• **Aim of the task**: In the records below, how many lines hold the string "solid"? Give only the number.

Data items

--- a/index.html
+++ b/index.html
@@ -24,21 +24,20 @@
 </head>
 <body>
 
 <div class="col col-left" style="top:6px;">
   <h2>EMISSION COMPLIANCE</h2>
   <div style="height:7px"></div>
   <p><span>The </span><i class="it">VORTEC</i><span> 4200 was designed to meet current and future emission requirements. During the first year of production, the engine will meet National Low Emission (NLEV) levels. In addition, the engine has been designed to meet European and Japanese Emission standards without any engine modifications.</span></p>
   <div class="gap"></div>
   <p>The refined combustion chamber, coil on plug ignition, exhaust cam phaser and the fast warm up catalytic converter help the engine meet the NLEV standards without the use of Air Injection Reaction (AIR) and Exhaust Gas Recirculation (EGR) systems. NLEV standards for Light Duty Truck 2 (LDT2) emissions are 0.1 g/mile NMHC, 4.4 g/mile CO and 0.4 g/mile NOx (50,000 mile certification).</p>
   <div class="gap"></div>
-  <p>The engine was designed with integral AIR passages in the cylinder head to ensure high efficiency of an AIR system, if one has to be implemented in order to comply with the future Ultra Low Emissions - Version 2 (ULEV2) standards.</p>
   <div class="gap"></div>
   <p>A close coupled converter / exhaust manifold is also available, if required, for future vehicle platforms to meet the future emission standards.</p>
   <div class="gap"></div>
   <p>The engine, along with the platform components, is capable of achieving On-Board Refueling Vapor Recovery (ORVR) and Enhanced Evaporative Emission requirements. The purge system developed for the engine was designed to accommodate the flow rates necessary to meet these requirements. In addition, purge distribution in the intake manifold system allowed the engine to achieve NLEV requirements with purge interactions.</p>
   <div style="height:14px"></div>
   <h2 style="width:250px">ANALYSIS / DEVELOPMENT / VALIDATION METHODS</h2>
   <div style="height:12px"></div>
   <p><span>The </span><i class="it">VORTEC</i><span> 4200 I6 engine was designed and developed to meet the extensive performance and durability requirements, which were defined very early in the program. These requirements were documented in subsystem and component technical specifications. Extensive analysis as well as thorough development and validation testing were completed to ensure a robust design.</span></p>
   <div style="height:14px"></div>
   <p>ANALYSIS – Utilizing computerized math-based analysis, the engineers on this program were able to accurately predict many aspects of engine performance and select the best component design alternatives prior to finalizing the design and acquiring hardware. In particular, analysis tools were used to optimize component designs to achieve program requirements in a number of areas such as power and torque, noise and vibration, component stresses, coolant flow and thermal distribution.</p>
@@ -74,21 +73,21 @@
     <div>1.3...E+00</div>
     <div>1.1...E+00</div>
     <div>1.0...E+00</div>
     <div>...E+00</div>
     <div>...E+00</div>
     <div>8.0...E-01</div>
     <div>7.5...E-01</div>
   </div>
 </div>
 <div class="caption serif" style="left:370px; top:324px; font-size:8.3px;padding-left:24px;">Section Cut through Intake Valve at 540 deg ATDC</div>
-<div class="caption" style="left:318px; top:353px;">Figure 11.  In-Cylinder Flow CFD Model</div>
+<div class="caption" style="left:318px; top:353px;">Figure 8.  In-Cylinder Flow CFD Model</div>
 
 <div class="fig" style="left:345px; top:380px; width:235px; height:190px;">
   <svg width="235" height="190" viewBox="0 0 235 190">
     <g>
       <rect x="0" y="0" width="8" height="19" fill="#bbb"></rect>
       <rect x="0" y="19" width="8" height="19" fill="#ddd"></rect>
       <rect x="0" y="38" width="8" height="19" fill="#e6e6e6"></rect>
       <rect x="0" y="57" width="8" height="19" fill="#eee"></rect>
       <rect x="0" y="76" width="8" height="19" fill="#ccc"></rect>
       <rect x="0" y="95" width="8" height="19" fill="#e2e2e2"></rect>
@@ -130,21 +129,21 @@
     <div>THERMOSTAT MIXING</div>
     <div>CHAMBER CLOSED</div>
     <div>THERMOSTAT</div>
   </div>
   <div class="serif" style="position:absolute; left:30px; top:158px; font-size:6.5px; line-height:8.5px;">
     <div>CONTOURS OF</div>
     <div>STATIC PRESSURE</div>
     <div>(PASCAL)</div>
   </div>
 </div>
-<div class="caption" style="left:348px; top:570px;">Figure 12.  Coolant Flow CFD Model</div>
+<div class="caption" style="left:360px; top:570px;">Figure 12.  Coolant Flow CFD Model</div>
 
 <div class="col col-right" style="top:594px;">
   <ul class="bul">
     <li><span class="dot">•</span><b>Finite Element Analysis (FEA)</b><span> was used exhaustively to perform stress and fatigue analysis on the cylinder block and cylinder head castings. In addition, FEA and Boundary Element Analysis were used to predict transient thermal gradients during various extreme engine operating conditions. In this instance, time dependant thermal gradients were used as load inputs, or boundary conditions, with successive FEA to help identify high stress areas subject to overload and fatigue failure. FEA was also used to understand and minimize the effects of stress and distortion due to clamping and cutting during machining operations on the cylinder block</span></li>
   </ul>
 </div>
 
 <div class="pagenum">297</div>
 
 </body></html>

* * *

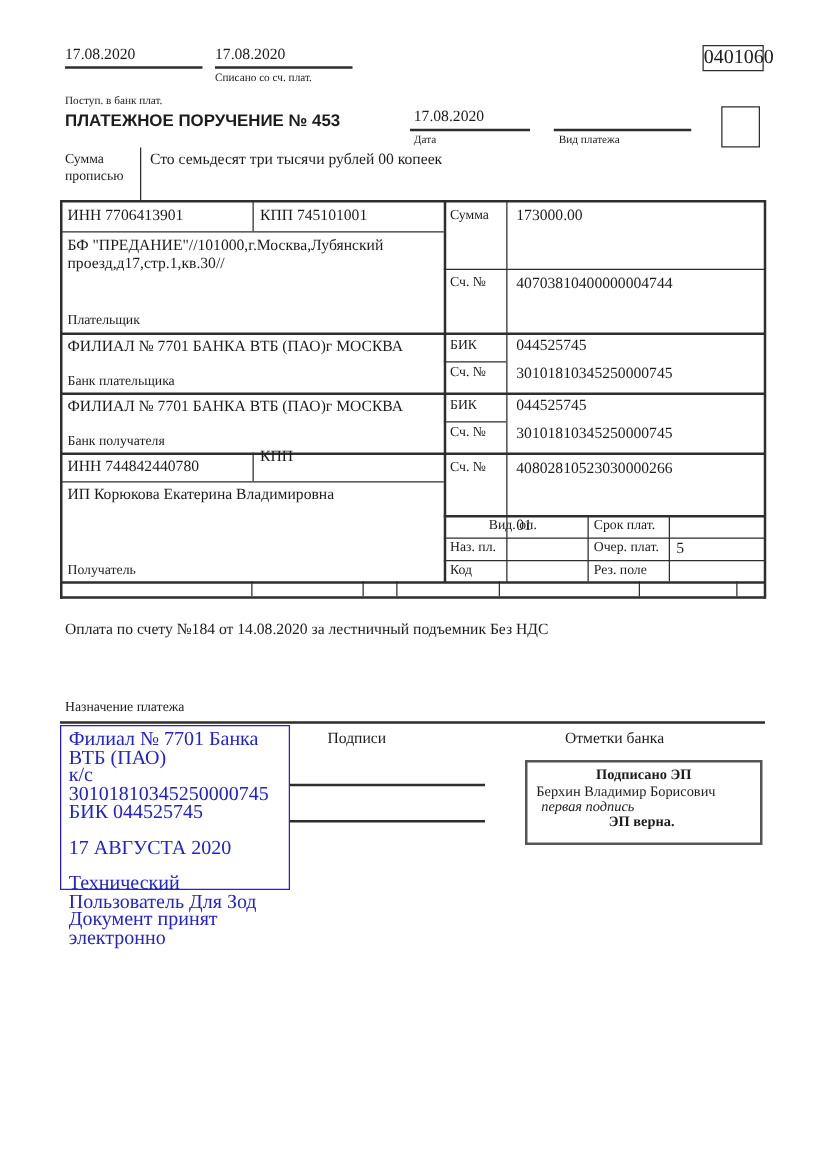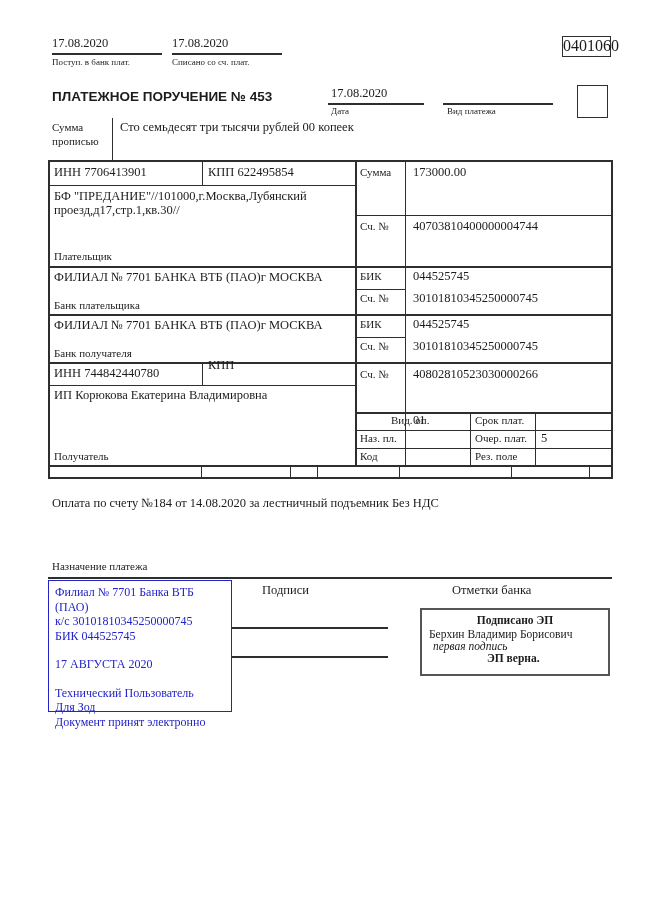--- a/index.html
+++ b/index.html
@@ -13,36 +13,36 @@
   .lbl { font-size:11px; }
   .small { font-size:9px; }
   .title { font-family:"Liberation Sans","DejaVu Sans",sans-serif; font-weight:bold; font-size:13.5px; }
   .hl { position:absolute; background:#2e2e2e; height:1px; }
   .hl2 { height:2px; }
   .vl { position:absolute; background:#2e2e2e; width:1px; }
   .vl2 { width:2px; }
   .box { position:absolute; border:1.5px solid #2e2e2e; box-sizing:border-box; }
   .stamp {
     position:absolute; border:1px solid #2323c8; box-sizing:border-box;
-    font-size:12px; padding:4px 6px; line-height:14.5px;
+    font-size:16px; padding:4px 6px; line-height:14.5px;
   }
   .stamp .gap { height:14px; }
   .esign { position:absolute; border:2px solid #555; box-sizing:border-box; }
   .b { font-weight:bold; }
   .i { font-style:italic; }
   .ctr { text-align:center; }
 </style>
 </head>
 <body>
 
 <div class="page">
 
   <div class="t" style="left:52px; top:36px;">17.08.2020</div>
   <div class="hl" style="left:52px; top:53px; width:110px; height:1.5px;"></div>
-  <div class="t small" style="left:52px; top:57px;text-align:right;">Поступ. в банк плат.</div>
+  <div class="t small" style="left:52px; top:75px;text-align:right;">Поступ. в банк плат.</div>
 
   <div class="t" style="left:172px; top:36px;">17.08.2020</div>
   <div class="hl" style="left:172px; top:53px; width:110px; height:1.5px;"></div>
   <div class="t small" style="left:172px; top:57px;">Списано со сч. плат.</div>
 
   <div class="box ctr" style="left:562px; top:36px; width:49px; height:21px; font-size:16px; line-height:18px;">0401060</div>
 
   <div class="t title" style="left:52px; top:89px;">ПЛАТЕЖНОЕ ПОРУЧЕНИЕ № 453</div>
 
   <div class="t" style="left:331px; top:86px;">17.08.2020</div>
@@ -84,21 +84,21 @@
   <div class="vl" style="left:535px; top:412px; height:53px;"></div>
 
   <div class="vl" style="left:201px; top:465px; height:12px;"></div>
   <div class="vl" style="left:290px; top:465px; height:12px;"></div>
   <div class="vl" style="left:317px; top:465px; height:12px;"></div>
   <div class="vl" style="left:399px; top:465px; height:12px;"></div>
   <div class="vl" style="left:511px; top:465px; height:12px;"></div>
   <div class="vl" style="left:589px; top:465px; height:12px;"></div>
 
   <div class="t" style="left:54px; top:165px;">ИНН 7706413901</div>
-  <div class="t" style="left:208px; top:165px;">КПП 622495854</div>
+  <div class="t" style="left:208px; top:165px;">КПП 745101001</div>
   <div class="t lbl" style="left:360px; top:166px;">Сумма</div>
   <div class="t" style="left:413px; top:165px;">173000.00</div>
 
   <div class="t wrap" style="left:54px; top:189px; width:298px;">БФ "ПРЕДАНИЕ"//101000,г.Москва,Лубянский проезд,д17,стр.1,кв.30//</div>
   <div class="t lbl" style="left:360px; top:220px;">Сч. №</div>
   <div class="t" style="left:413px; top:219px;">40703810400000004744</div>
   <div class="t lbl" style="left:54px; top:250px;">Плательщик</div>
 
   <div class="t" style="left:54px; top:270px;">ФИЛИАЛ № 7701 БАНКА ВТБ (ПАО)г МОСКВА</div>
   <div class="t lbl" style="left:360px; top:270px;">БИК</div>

• **Exercise response**: 3